He was clearly expecting Lily to set down the potions sacs, empty and not, on the table. He didn’t flinch, either, as she stepped back toward him, as she went to her knees by his side, as she wiped her hands clean of potion, and placed one on his scarred, barely moving chest. His breathing was calm and even as she smoothed her hand over him, gently, up and down the centre of his chest.

She’d planned to sit back after that. To roll her eyes at him when he inevitably ventured something about how life debts needed to be sworn to in public to really matter. To smirk at him, perhaps, when he pointed out that repaying such unsworn debts was more a matter of honour than anything else, and therefore the sort of thing a sneaky pureblood like himself would not want to rely on to preserve their lives in a pinch. She’d thought she’d enjoy hearing him say all that, and telling him, in a cool, mocking tone, that it was no one’s fault but his that he had no choice but to rely on her to honour her debts, whether he liked it or not.

But Lily had forgotten how it felt to touch someone, how it felt to have her hands on a man she knew would let her do anything she liked. Before she knew it, she was leaning in over Evan, both her hands engaged, caressing him.

She noticed, with relish, the way his breath caught when she pinched his nipples. The way his gaze fixed on her, purely disbelieving, as she trailed one hand down him, all the way down, seeking the place where his body was betraying him, sleep or no sleep.

The low, pained grunt he let out, when she finally stopped teasing, when she put her hand around him and squeezed… “Don’t,” he gasped, a moment later, his voice whispery and raw. “Don’t do that, when you’re only going to–”

Squeezing him harder made him gasp again, cutting himself off. “When I’m only going to what?” When he, panting, didn’t respond, she leaned in closer and pressed a small, swift kiss to his earlobe, then to his cheek. She wanted to lick his skin, wanted to pull his head around and see if his mouth still tasted the way she remembered, see if he would groan the way he always had when she sucked his bottom lip.

She didn’t. He was tense, still, and she was tense too, half-wondering what had possessed her, half wanting to just let it possess her all the way.

“Lily,” he said, his voice rough, and just a little bit too loud. “Please.” He was so very carefully still, though hard as anything, his cock twitching in her hand, something she could feel happening even through the thick cloth of his breeches. “Please.”

Please, stop, that meant, in that particular tone. So of course she listened, of course she– she–

She pulled her hand away, wiping it, scrubbing it frantically against her side, and then she was on her feet, suddenly, without realizing quite when she’d got up. Pacing, just a step or two away from where Evan lay.

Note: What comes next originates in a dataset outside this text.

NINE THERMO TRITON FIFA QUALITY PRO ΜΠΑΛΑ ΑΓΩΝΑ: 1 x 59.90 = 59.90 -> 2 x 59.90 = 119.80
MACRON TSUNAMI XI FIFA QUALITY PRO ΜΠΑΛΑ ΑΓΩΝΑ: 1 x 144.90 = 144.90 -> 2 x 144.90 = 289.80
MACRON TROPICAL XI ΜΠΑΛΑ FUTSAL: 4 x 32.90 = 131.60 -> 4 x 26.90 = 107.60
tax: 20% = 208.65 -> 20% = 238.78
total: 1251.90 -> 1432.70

Where he was curling in on himself. “I’m sorry,” he rasped. “I’m sorry, but I can’t…”

“It’s fine,” she said hurriedly, trying to sound calm. Not hurt, definitely not hurt, he was ill and frightened and unsure of her, and she’d just– he might have been thinking it was meant as revenge.

It’d be healthier, probably, as revenge. “It’s really all right,” Lily added, more calmly. “I shouldn’t have done it.”

“I can’t do it again,” Evan said, suddenly. “I can’t– I can’t do what we had again and let you go.” Silence, from him and from her, a sudden weight of it. “And you know I’d have to let you go,” he added, wryly, in a slightly more normal tone. “You know. Considering my, ah, affiliations.”

Lily turned on him, unable to help herself. “Your affiliations,” she repeated, hardly able to get her head round what he had just said, had just implied. “You utter fucking bastard.”

For that, he blinked at her. _Surprised._ He had the gall, the absolute _gall_ to lie there, half-curled at her feet, pathetic and ill, and say, what, that she was only a temporary stop, that he’d, he’d wriggle his way free of the Aurors once she inevitably handed him in, and go right back to the shitty little murderers’ club he’d joined right out of school?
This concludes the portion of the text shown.